Brief: Which lines have the string "banner"? Copy all of them from the entries below.

(Items from a dataset)
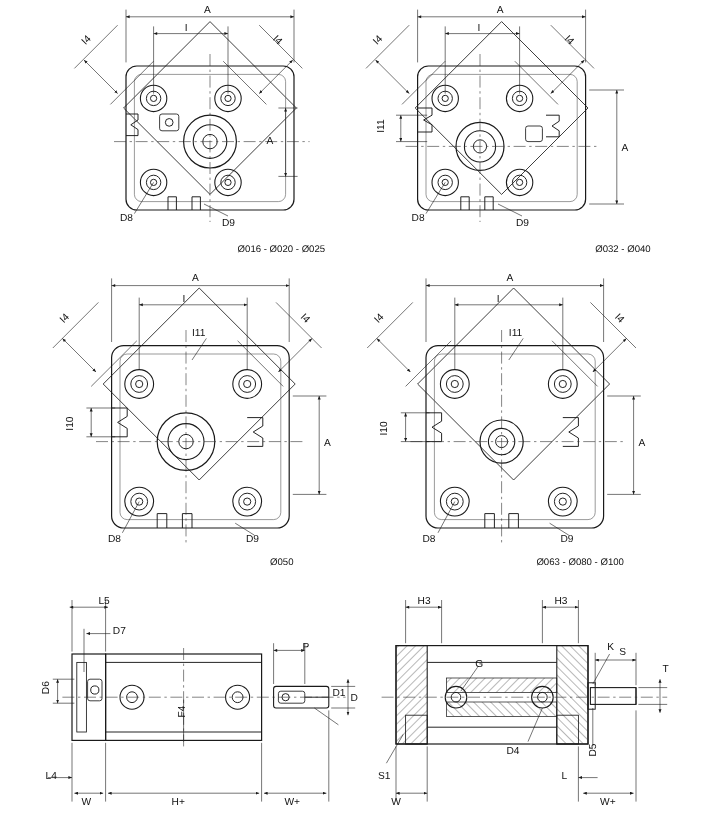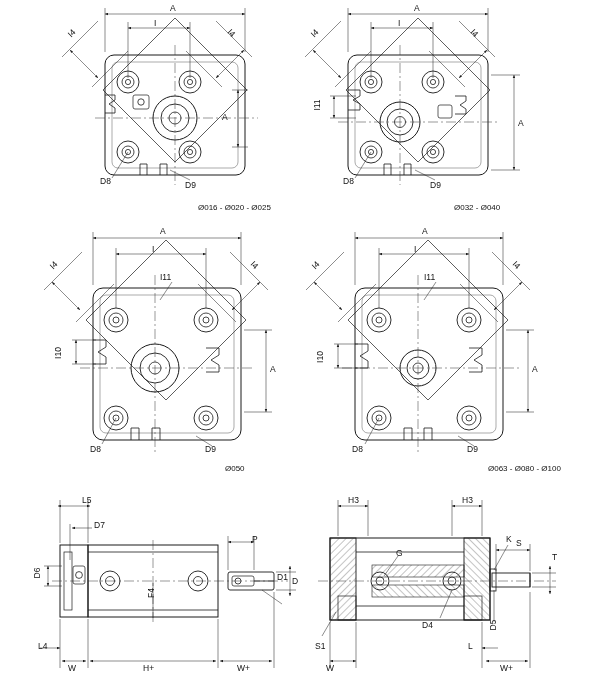--- a/index.html
+++ b/index.html
@@ -415,21 +415,21 @@
 <div class="cap" style="left:198px;top:203px;font-size:8px;text-align:center;">Ø016 - Ø020 - Ø025</div>
 
 <div class="cap" style="left:414px;top:3px;">A</div>
 <div class="cap" style="left:398px;top:18px;">I</div>
 <div class="cap" style="left:311px;top:28px;transform:rotate(-45deg);">I4</div>
 <div class="cap" style="left:471px;top:28px;transform:rotate(45deg);">I4</div>
 <div class="cap" style="left:311px;top:100px;transform:rotate(-90deg);">I11</div>
 <div class="cap" style="left:343px;top:176px;">D8</div>
 <div class="cap" style="left:430px;top:180px;">D9</div>
 <div class="cap" style="left:518px;top:118px;">A</div>
-<div class="cap" style="left:454px;top:203px;font-size:8px;">Ø032 - Ø040</div>
+<div class="cap" style="left:496px;top:203px;font-size:8px;">Ø032 - Ø040</div>
 
 <div class="cap" style="left:160px;top:226px;">A</div>
 <div class="cap" style="left:152px;top:244px;">I</div>
 <div class="cap" style="left:50px;top:260px;transform:rotate(-45deg);">I4</div>
 <div class="cap" style="left:251px;top:260px;transform:rotate(45deg);">I4</div>
 <div class="cap" style="left:160px;top:272px;">I11</div>
 <div class="cap" style="left:52px;top:348px;transform:rotate(-90deg);">I10</div>
 <div class="cap" style="left:90px;top:444px;">D8</div>
 <div class="cap" style="left:205px;top:444px;">D9</div>
 <div class="cap" style="left:270px;top:364px;">A</div>
@@ -437,21 +437,21 @@
 
 <div class="cap" style="left:422px;top:226px;">A</div>
 <div class="cap" style="left:414px;top:244px;">I</div>
 <div class="cap" style="left:312px;top:260px;transform:rotate(-45deg);">I4</div>
 <div class="cap" style="left:513px;top:260px;transform:rotate(45deg);">I4</div>
 <div class="cap" style="left:424px;top:272px;">I11</div>
 <div class="cap" style="left:314px;top:352px;transform:rotate(-90deg);">I10</div>
 <div class="cap" style="left:352px;top:444px;">D8</div>
 <div class="cap" style="left:467px;top:444px;">D9</div>
 <div class="cap" style="left:532px;top:364px;">A</div>
-<div class="cap" style="left:488px;top:464px;font-size:8px;">Ø063 - Ø080 - Ø100</div>
+<div class="cap" style="left:447px;top:464px;font-size:8px;">Ø063 - Ø080 - Ø100</div>
 
 <div class="cap" style="left:82px;top:495px;">L5</div>
 <div class="cap" style="left:94px;top:520px;">D7</div>
 <div class="cap" style="left:32px;top:568px;transform:rotate(-90deg);">D6</div>
 <div class="cap" style="left:146px;top:588px;transform:rotate(-90deg);">F4</div>
 <div class="cap" style="left:252px;top:534px;">P</div>
 <div class="cap" style="left:292px;top:576px;">D</div>
 <div class="cap" style="left:277px;top:572px;">D1</div>
 <div class="cap" style="left:38px;top:641px;">L4</div>
 <div class="cap" style="left:68px;top:663px;">W</div>

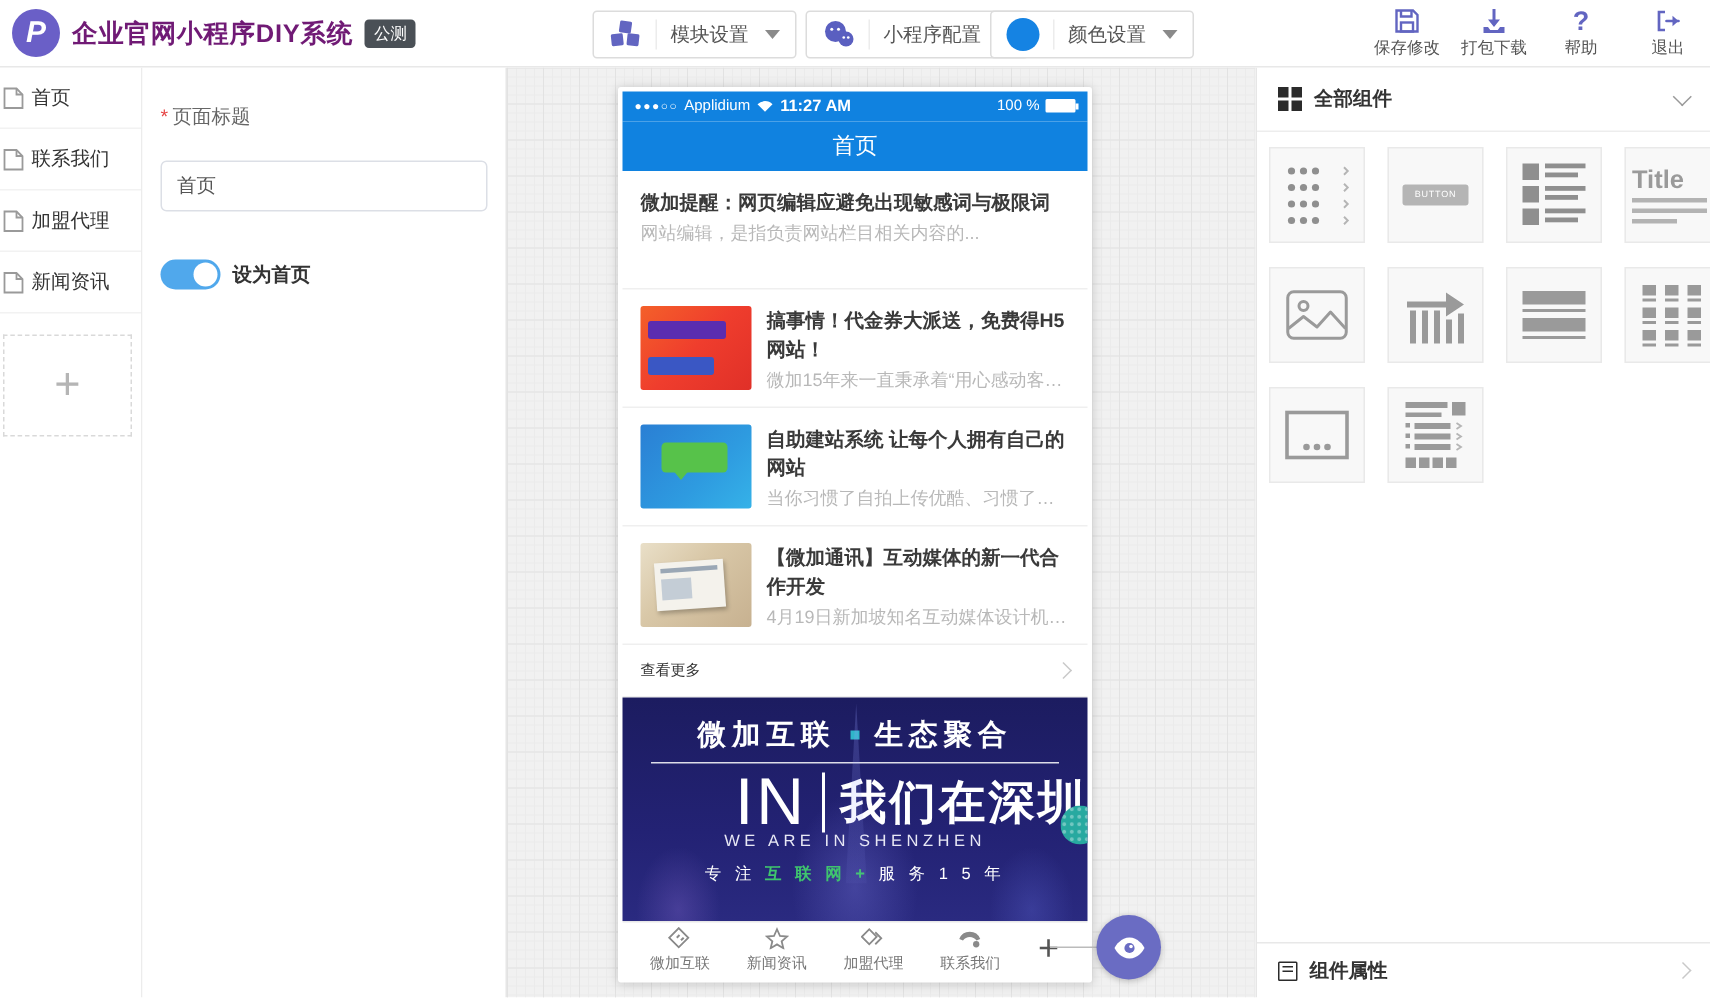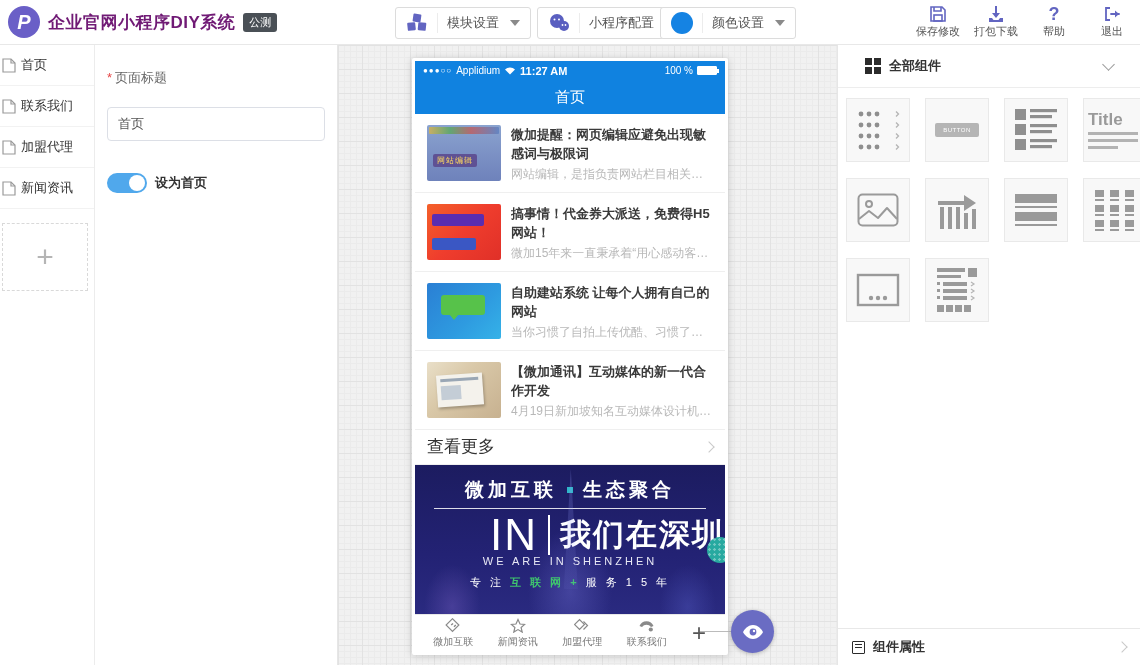--- a/index.html
+++ b/index.html
@@ -72,21 +72,21 @@
   .thumb3 { background:linear-gradient(135deg,#2a7fd4 0%,#2e9be0 60%,#35b2e8 100%); }
   .thumb3 .bubble { position:absolute; left:14px; top:12px; width:44px; height:20px; background:#57c24a; border-radius:3px; }
   .thumb3 .bubble:after { content:""; position:absolute; left:8px; bottom:-5px; border-left:5px solid transparent; border-right:5px solid transparent; border-top:6px solid #57c24a; }
   .thumb4 { background:linear-gradient(135deg,#e9dfc8 0%,#d9c8a8 40%,#c7b190 100%); }
   .thumb4 .paper { position:absolute; left:10px; top:12px; width:46px; height:32px; background:#f4f2ec; box-shadow:1px 2px 3px rgba(0,0,0,.25); transform:rotate(-4deg); }
   .thumb4 .paper:before { content:""; position:absolute; left:4px; top:4px; width:38px; height:3px; background:#9aa7b5; }
   .thumb4 .paper:after { content:""; position:absolute; left:4px; top:11px; width:20px; height:14px; background:#c4cdd6; }
   .news-text { flex:1; min-width:0; display:flex; flex-direction:column; }
   .news-title { font-size:13px; font-weight:bold; color:#3a3a3a; line-height:1.5; max-height:39px; overflow:hidden; }
   .news-desc { margin-top:3px; font-size:12px; color:#b8b8b8; white-space:nowrap; overflow:hidden; text-overflow:ellipsis; }
-  .more-row { height:36px; background:#fff; display:flex; align-items:center; justify-content:space-between; padding:0 12px; font-size:17px; color:#333; border-bottom:1px solid #efefef; cursor:pointer; }
+  .more-row { height:36px; background:#fff; display:flex; align-items:center; justify-content:space-between; padding:0 12px; font-size:10px; color:#333; border-bottom:1px solid #efefef; cursor:pointer; }
   .chev-right { width:8px; height:8px; border-right:1.6px solid #c9c9c9; border-top:1.6px solid #c9c9c9; transform:rotate(45deg); }
 
   
   .banner { height:152px; position:relative; overflow:hidden; color:#fff;
     background:
       radial-gradient(60px 90px at 50% 85%, rgba(120,120,220,.35), transparent 70%),
       radial-gradient(40px 60px at 12% 95%, rgba(140,110,210,.3), transparent 70%),
       radial-gradient(40px 60px at 88% 95%, rgba(100,110,220,.28), transparent 70%),
       linear-gradient(180deg,#1c1c60 0%,#232274 60%,#2a2a80 100%); }
   .banner .tower { position:absolute; left:48%; top:4px; width:14px; height:120px; background:linear-gradient(180deg,rgba(150,160,255,.25),rgba(150,160,255,.05)); clip-path:polygon(50% 0,100% 100%,0 100%); }
@@ -108,21 +108,21 @@
   .tab-item .t-ic { height:17px; display:flex; align-items:center; color:#8a8a8a; }
   .tab-item .t-lbl { font-size:10px; color:#777; }
   .tab-add { flex:0 0 40px; font-size:24px; color:#555; text-align:center; font-weight:300; cursor:pointer; }
 
   
   .eye-btn { position:absolute; left:731px; top:610px; width:43px; height:43px; border-radius:50%; background:#6a6cc3; box-shadow:0 1px 4px rgba(0,0,0,.25); display:flex; align-items:center; justify-content:center; z-index:15; cursor:pointer; }
   .eye-connector { position:absolute; left:700px; top:631px; width:34px; height:1px; background:#bbb; z-index:14; }
 
   
   .comp-panel { position:absolute; left:837px; top:45px; width:303px; height:620px; background:#fff; border-left:1px solid #e6e6e6; z-index:20; overflow:hidden; }
-  .comp-header { height:43px; display:flex; align-items:center; gap:8px; padding:0 27px; border-bottom:1px solid #ededed; cursor:pointer; }
+  .comp-header { height:43px; display:flex; align-items:center; gap:8px; padding:0 14px; border-bottom:1px solid #ededed; cursor:pointer; }
   .grid4-icon { display:grid; grid-template-columns:7px 7px; grid-gap:2px; }
   .grid4-icon i { width:7px; height:7px; background:#2b2b2b; }
   .comp-header .ttl { font-size:13px; color:#333; font-weight:bold; flex:1; }
   .chev-down { width:9px; height:9px; border-right:1.6px solid #999; border-bottom:1.6px solid #999; transform:rotate(45deg); margin-top:-4px; }
   .tiles { padding:10px 0 0 8px; display:grid; grid-template-columns:repeat(4,64px); grid-auto-rows:64px; column-gap:15px; row-gap:16px; }
   .tile { width:64px; height:64px; background:#f8f8f8; border:1px solid #e9e9e9; display:flex; align-items:center; justify-content:center; cursor:pointer; overflow:hidden; }
   .tile svg { display:block; }
   .btn-chip { background:#b5b5b5; color:#fff; font-size:6px; letter-spacing:.5px; padding:4px 8px; border-radius:2px; }
   .title-tile { display:flex; flex-direction:column; align-items:flex-start; gap:4px; padding-left:4px; width:100%; padding-right:8px; }
   .title-word { font-size:17px; font-weight:bold; color:#9a9a9a; line-height:1; }
@@ -281,24 +281,20 @@
     <span class="status-mid">11:27 AM</span>
     <span class="status-right">
       <span>100 %</span>
       <span class="battery"></span>
     </span>
   </div>
   <div class="nav-bar">首页</div>
 
   <div class="news-list">
     <div class="news-item">
-      <div class="thumb thumb1">
-        <div class="t1-top"></div>
-        <div class="t1-label">网站编辑</div>
-      </div>
       <div class="news-text">
         <div class="news-title">微加提醒：网页编辑应避免出现敏感词与极限词</div>
         <div class="news-desc">网站编辑，是指负责网站栏目相关内容的...</div>
       </div>
     </div>
     <div class="news-item">
       <div class="thumb thumb2">
           <div class="strip1"></div>
           <div class="strip2"></div>
         </div>

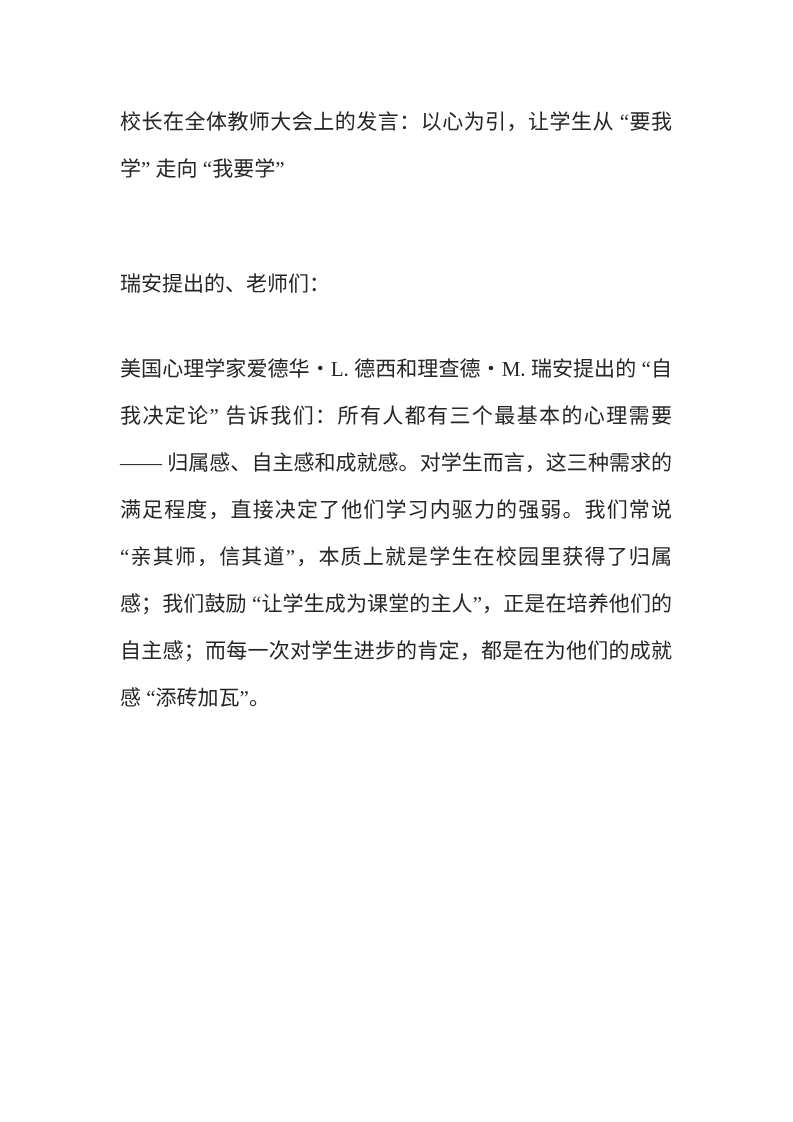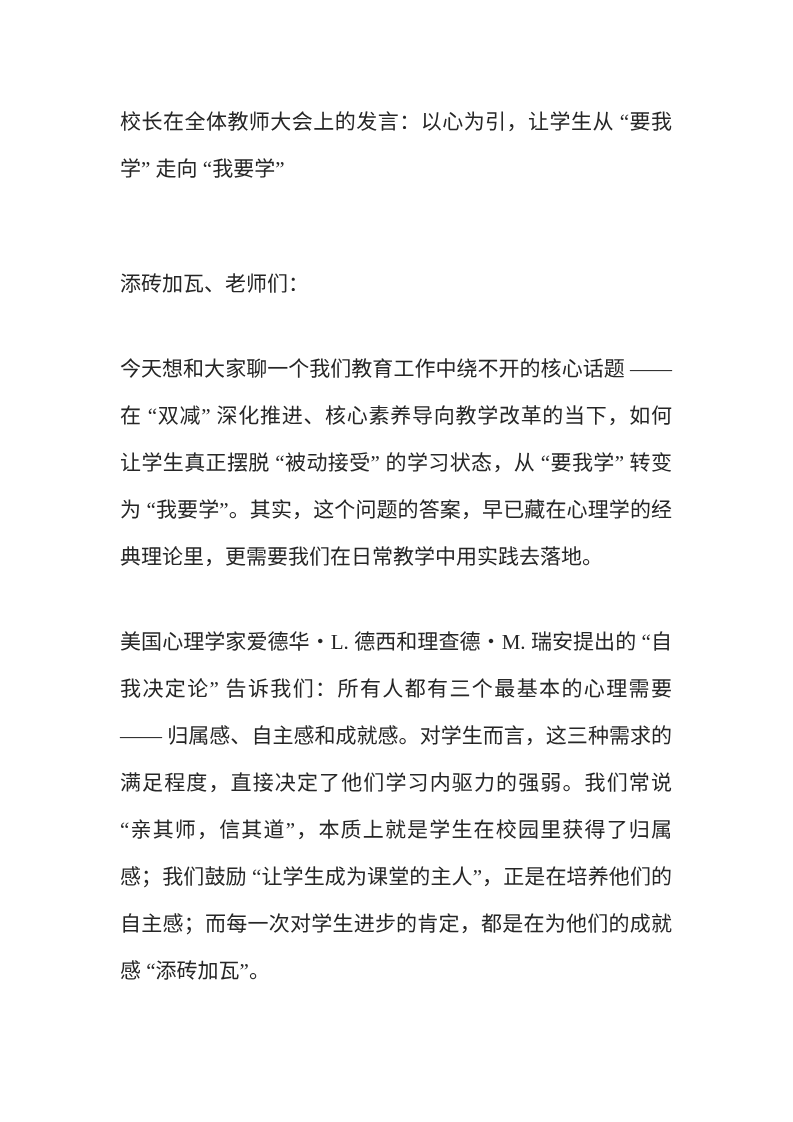--- a/index.html
+++ b/index.html
@@ -33,19 +33,18 @@
     text-align: justify;
     text-align-last: left;
   }
 </style>
 </head>
 <body>
 
 <div class="page">
   <p class="doc-title">校长在全体教师大会上的发言：以心为引，让学生从 “要我学” 走向 “我要学”</p>
 
-  <p class="para">添砖加瓦、老师们：</p>
+  <p class="para">瑞安提出的、老师们：</p>
 
 
-  <p class="para">今天想和大家聊一个我们教育工作中绕不开的核心话题 —— 在 “双减” 深化推进、核心素养导向教学改革的当下，如何让学生真正摆脱 “被动接受” 的学习状态，从 “要我学” 转变为 “我要学”。其实，这个问题的答案，早已藏在心理学的经典理论里，更需要我们在日常教学中用实践去落地。</p>
 
   <p class="para">美国心理学家爱德华・L. 德西和理查德・M. 瑞安提出的 “自我决定论” 告诉我们：所有人都有三个最基本的心理需要 —— 归属感、自主感和成就感。对学生而言，这三种需求的满足程度，直接决定了他们学习内驱力的强弱。我们常说 “亲其师，信其道”，本质上就是学生在校园里获得了归属感；我们鼓励 “让学生成为课堂的主人”，正是在培养他们的自主感；而每一次对学生进步的肯定，都是在为他们的成就感 “添砖加瓦”。</p>
 </div>
 
 </body></html>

Exercise output:
   .banner { height:152px; position:relative; overflow:hidden; color:#fff;
   .banner .tower { position:absolute; left:48%; top:4px; width:14px; height:120px; background:linear-gradient(180deg,rgba(150,160,255,.25),rgba(150,160,255,.05)); clip-path:polygon(50% 0,100% 100%,0 100%); }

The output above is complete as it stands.